Merece ser visto por quem aprecia terror, mas sem a mesma força visceral de Noites Brutais. A Hora do Mal mira mais alto — mas é menos preciso.

5

Impulsionado pela expectativa gerada por Noites Brutais, o novo filme de Zach Cregger, A Hora do Mal, abraça o desafio e, ao menos em seu início, transforma-o em trunfo. A trama nos envolve com uma premissa fascinante: o desaparecimento simultâneo de 17 crianças em uma pequena cidade. Cregger demonstra segurança ao empregar uma estrutura narrativa fragmentada, que nos apresenta os mesmos eventos sob diferentes pontos de vista. Esse recurso constrói uma tensão crescente e um quebra-cabeça emocional que captura o espectador, revelando aos poucos os segredos sombrios da comunidade — uma abordagem que remete ao estilo de Stephen King, com ecos de It – A Coisa e A Hora do Vampiro, ao explorar a paranoia e as fissuras sociais com toques de humor negro.

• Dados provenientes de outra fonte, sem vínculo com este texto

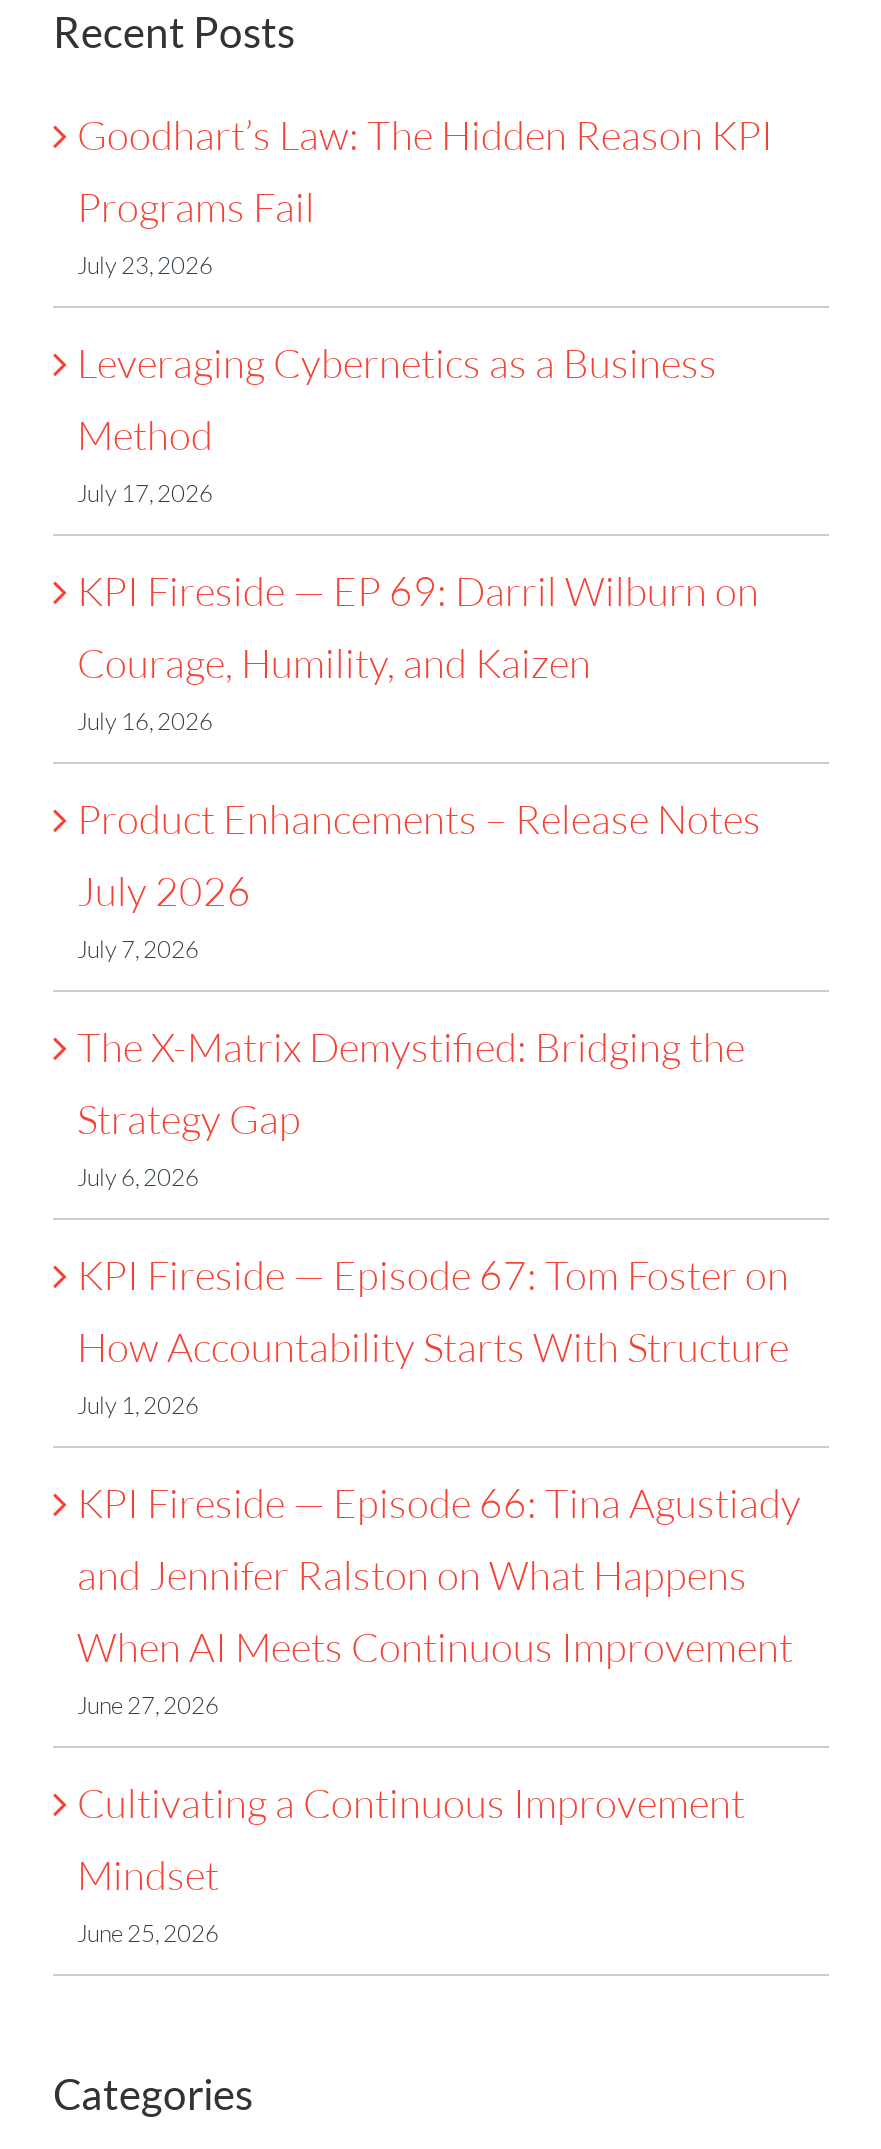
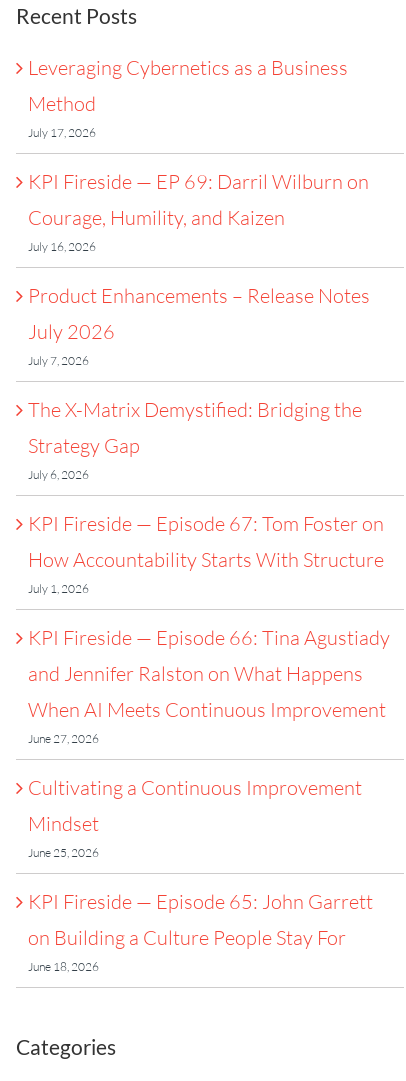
- Goodhart’s Law: The Hidden Reason KPI
- Programs Fail
- July 23, 2026

moved up: Leveraging Cybernetics as a Business | Method | July 17, 2026 | ... | Mindset | June 25, 2026

+ KPI Fireside — Episode 65: John Garrett
+ on Building a Culture People Stay For
+ June 18, 2026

No entanto, o filme perde parte de seu fôlego quando as diversas linhas narrativas convergem. A resolução do mistério e a revelação da ameaça central — uma figura que se aproxima mais do cômico do que do aterrorizante — não conseguem manter o impacto da engenhosa construção inicial. Embora a recepção crítica seja majoritariamente positiva, destacando a montagem afiada e as ótimas atuações de Julia Garner e Josh Brolin, análises mais aprofundadas apontam certa superficialidade no desenvolvimento de temas relevantes e personagens secundários, culminando em um desfecho que soa aquém da grandiosidade do mistério apresentado.

A Hora do Mal se firma, assim, como um filme notável e uma evolução estilística para Cregger, que confirma seu interesse por narrativas ambiciosas e estruturas ousadas. Contudo, a ousadia formal não encontra respaldo na mesma profundidade temática, deixando a sensação de um truque engenhoso que não alcança um impacto emocional duradouro. É uma obra que merece ser vista, especialmente por quem aprecia um terror que desafia a inteligência do público, mas sem a mesma força visceral de Noites Brutais. A Hora do Mal mira mais alto — mas sua precisão no alvo é inconstante.